Exercise goal
Copy out the listing that follows, exact in every word, and skip the images.
▶
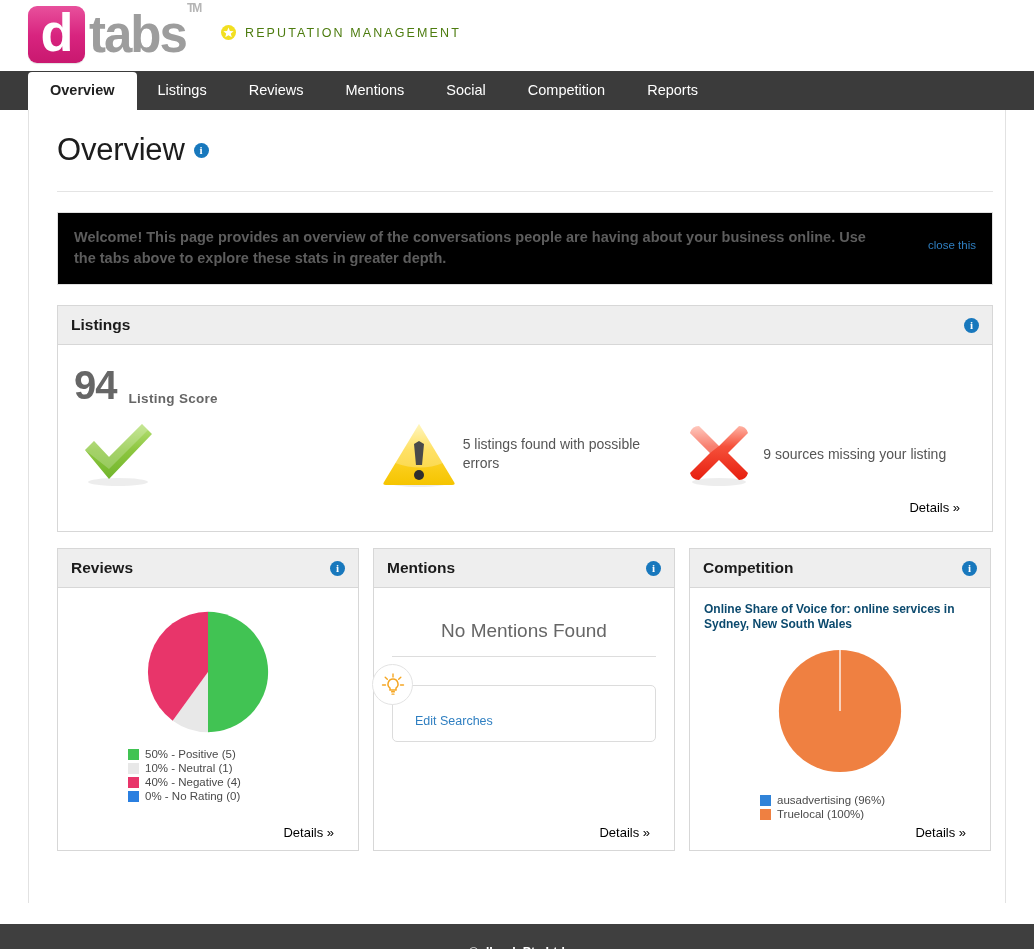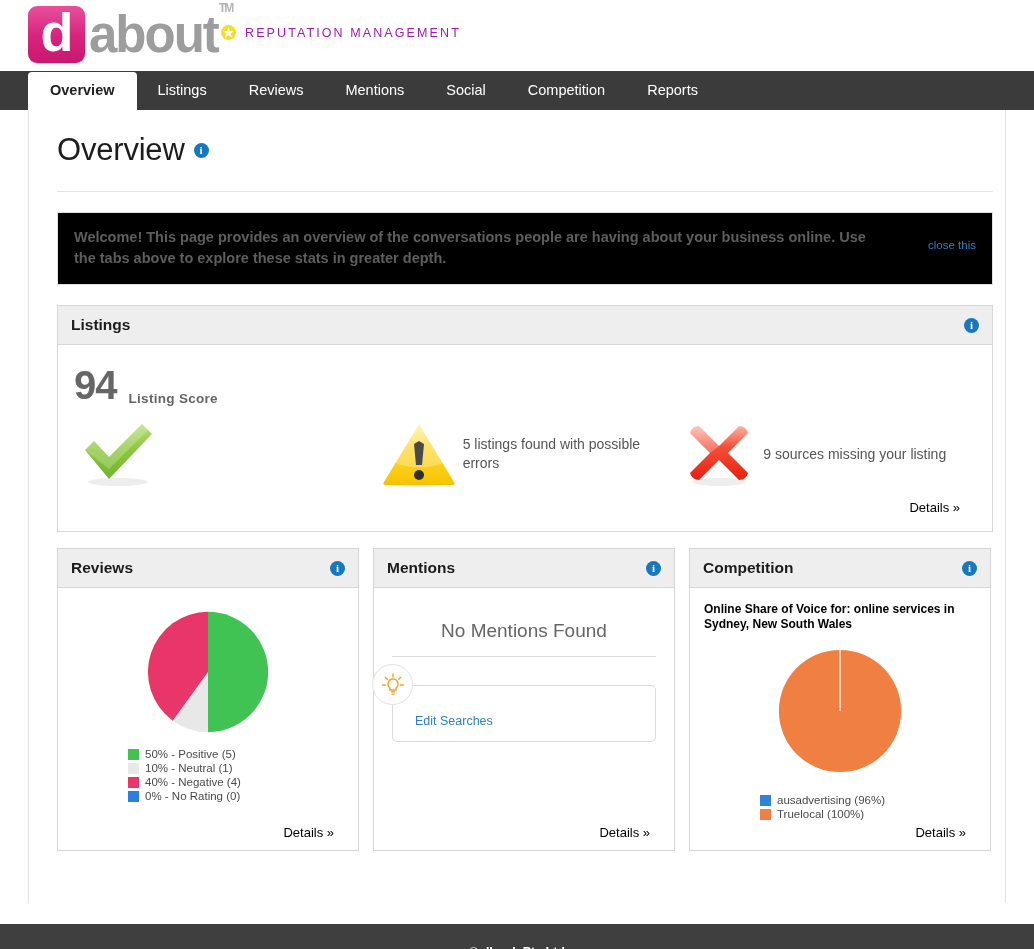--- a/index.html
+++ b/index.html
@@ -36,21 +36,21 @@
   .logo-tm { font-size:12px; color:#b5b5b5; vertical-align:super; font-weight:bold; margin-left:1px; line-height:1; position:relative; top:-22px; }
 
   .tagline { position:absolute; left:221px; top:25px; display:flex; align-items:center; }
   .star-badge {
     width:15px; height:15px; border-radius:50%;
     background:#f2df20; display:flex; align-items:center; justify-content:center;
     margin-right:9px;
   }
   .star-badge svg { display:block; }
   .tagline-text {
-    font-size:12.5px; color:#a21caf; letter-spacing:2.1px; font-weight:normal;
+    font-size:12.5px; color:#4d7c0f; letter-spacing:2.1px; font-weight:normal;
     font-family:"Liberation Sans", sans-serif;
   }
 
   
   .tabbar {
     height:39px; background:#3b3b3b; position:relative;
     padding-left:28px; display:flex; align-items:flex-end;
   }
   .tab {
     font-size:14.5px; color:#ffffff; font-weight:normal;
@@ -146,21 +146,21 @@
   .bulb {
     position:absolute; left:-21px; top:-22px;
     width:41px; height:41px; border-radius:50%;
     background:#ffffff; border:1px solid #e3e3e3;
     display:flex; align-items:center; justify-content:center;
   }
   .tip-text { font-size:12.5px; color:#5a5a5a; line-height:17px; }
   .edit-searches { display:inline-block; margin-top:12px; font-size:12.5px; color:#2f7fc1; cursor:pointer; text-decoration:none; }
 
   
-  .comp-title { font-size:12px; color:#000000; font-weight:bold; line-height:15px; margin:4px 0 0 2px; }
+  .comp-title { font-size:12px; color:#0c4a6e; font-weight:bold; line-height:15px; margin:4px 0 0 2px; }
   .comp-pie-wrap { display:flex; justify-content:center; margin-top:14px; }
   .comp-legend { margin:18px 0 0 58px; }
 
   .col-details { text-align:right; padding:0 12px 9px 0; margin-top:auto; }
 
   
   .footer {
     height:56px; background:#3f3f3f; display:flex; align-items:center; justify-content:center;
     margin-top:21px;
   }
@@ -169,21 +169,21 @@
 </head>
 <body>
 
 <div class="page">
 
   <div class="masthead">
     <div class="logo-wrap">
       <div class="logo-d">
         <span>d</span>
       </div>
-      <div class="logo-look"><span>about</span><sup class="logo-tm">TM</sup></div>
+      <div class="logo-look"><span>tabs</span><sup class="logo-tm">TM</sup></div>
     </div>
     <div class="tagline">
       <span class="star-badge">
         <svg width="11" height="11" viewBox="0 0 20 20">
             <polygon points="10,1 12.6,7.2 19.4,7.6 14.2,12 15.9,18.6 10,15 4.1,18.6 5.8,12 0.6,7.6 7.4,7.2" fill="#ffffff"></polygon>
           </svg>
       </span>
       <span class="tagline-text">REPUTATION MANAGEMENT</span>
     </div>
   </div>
◀
Exercise output
--- a/index.html
+++ b/index.html
@@ -36,21 +36,21 @@
   .logo-tm { font-size:12px; color:#b5b5b5; vertical-align:super; font-weight:bold; margin-left:1px; line-height:1; position:relative; top:-22px; }
 
   .tagline { position:absolute; left:221px; top:25px; display:flex; align-items:center; }
   .star-badge {
     width:15px; height:15px; border-radius:50%;
     background:#f2df20; display:flex; align-items:center; justify-content:center;
     margin-right:9px;
   }
   .star-badge svg { display:block; }
   .tagline-text {
-    font-size:12.5px; color:#a21caf; letter-spacing:2.1px; font-weight:normal;
+    font-size:12.5px; color:#4d7c0f; letter-spacing:2.1px; font-weight:normal;
     font-family:"Liberation Sans", sans-serif;
   }
 
   
   .tabbar {
     height:39px; background:#3b3b3b; position:relative;
     padding-left:28px; display:flex; align-items:flex-end;
   }
   .tab {
     font-size:14.5px; color:#ffffff; font-weight:normal;
@@ -146,21 +146,21 @@
   .bulb {
     position:absolute; left:-21px; top:-22px;
     width:41px; height:41px; border-radius:50%;
     background:#ffffff; border:1px solid #e3e3e3;
     display:flex; align-items:center; justify-content:center;
   }
   .tip-text { font-size:12.5px; color:#5a5a5a; line-height:17px; }
   .edit-searches { display:inline-block; margin-top:12px; font-size:12.5px; color:#2f7fc1; cursor:pointer; text-decoration:none; }
 
   
-  .comp-title { font-size:12px; color:#000000; font-weight:bold; line-height:15px; margin:4px 0 0 2px; }
+  .comp-title { font-size:12px; color:#0c4a6e; font-weight:bold; line-height:15px; margin:4px 0 0 2px; }
   .comp-pie-wrap { display:flex; justify-content:center; margin-top:14px; }
   .comp-legend { margin:18px 0 0 58px; }
 
   .col-details { text-align:right; padding:0 12px 9px 0; margin-top:auto; }
 
   
   .footer {
     height:56px; background:#3f3f3f; display:flex; align-items:center; justify-content:center;
     margin-top:21px;
   }
@@ -169,21 +169,21 @@
 </head>
 <body>
 
 <div class="page">
 
   <div class="masthead">
     <div class="logo-wrap">
       <div class="logo-d">
         <span>d</span>
       </div>
-      <div class="logo-look"><span>about</span><sup class="logo-tm">TM</sup></div>
+      <div class="logo-look"><span>tabs</span><sup class="logo-tm">TM</sup></div>
     </div>
     <div class="tagline">
       <span class="star-badge">
         <svg width="11" height="11" viewBox="0 0 20 20">
             <polygon points="10,1 12.6,7.2 19.4,7.6 14.2,12 15.9,18.6 10,15 4.1,18.6 5.8,12 0.6,7.6 7.4,7.2" fill="#ffffff"></polygon>
           </svg>
       </span>
       <span class="tagline-text">REPUTATION MANAGEMENT</span>
     </div>
   </div>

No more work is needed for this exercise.